A sã ingenuidade de António Costa Silva
No dia 8 de abril, intervindo no parlamento e em resposta ao Bloco de Esquerda, na apresentação do programa de Governo, o ministro da Economia e do Mar mostrou-se concordante com a introdução de um imposto sobre os lucros extraordinários de empresas, desde logo as energéticas, em virtude da situação de guerra e do aumento galopante dos preços aos consumidores, na sequência aliás de uma recomendação da Comissão Europeia e de outras instituições internacionais. Os ministros das Finanças e do Ambiente, este último que tutela a energia, devem ter adorado a informação recebida em direto no plenário da Assembleia da República. Poucos dias depois, Costa Silva viria, contudo, a assegurar que a medida nunca fora discutida em Conselho de Ministros e que não estava "de todo" a ser considerada. Para inauguração de funções, não está mal.

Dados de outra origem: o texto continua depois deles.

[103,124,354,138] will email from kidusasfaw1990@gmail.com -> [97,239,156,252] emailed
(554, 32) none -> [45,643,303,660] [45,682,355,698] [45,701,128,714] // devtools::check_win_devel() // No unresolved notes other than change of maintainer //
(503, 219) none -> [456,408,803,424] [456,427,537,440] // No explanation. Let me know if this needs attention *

De resto, em todas as intervenções públicas do ministro da Economia e do Mar há um traço comum - o seu interesse, entusiasmo e manifesto conhecimento em torno das questões ambientais, de sustentabilidade e das questões energéticas. O pequeno problema é o de que nenhum destes elementos está na sua esfera direta de trabalho no governo... Talvez mal, porque economia, ambiente e energia são hoje a mesma coisa e o espartilhar de responsabilidades, de tutelas e de políticas, por melhor que seja a sua coordenação e mais capazes as pessoas, é hoje um risco maior do que em qualquer momento da nossa história política.

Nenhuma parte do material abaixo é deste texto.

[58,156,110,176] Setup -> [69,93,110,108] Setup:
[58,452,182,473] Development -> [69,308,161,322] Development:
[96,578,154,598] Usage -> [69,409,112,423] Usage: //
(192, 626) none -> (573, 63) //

O que é certo é que no PS profundo e influente já se começa a antecipar um fim antecipado de funções de António Costa Silva, epigrafado de inábil politicamente e uma liability para o equilíbrio interno do Governo. Até porque sempre que fala, normalmente fá-lo com conhecimento e genuíno sentido de dedicação e urgência. O primeiro-ministro que se cuide - e que o cuide. As pessoas que não precisam de dinheiro, de currículo, de trabalho ou de exposição pública são sempre uma maçada, porque arriscam ser livres e dizer o que pensam. E tendem até a ser bem-intencionadas e generosas para com os outros. Tudo junto é uma mistura explosiva na máquina sensível de gestão de egos e expetativas que é sempre um qualquer governo, de qualquer partido.

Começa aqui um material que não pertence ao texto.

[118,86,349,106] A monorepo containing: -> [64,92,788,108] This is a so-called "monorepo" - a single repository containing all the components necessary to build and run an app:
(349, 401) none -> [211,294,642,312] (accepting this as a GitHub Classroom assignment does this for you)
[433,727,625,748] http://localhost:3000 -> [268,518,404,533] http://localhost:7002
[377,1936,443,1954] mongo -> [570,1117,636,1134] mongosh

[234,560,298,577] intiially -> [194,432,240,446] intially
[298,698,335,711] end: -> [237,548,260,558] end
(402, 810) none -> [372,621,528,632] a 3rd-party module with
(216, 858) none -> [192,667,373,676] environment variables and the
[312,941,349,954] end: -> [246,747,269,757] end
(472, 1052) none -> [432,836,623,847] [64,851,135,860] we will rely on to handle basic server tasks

Como me contava há anos um antigo membro de um governo inglês, um truque que usava era, em cada conversa significativa que tinha, fingir perante os seus interlocutores que havia acabado mesmo de falar com o primeiro-ministro e que naturalmente ele suportava as suas propostas e prioridades... E tal facto, de vez em quando, até corresponderia à realidade. Maquiavelismo? Sim - mas essencialmente sabedoria de alcova política.
O problema dos que vivem com o "estigma do bom aluno" é que sabem muito de muitas coisas. No caso, desde shale gas à reforma dos licenciamentos ou aos modelos públicos para incentivar um desenvolvimento sustentável... Ao contrário afinal do que ensina a prudência aplicada à função governativa, que é saber-se pouco de muitas coisas. E, especialmente, saber decidir.
Como a procissão ainda vai no adro, e a descer todos os santos ajudam, parece que há tempo para fazer coisas bem feitas e ir dando a dimensão devida à pequenez dos factos e dos criadores de factos. Desde que Mariana Mortágua não pergunte ao ministro da Economia como vai resolver os problemas de contratação de médicos para o SNS ou assegurar um funcionamento mais ágil dos tribunais tributários... Até porque provavelmente teria resposta.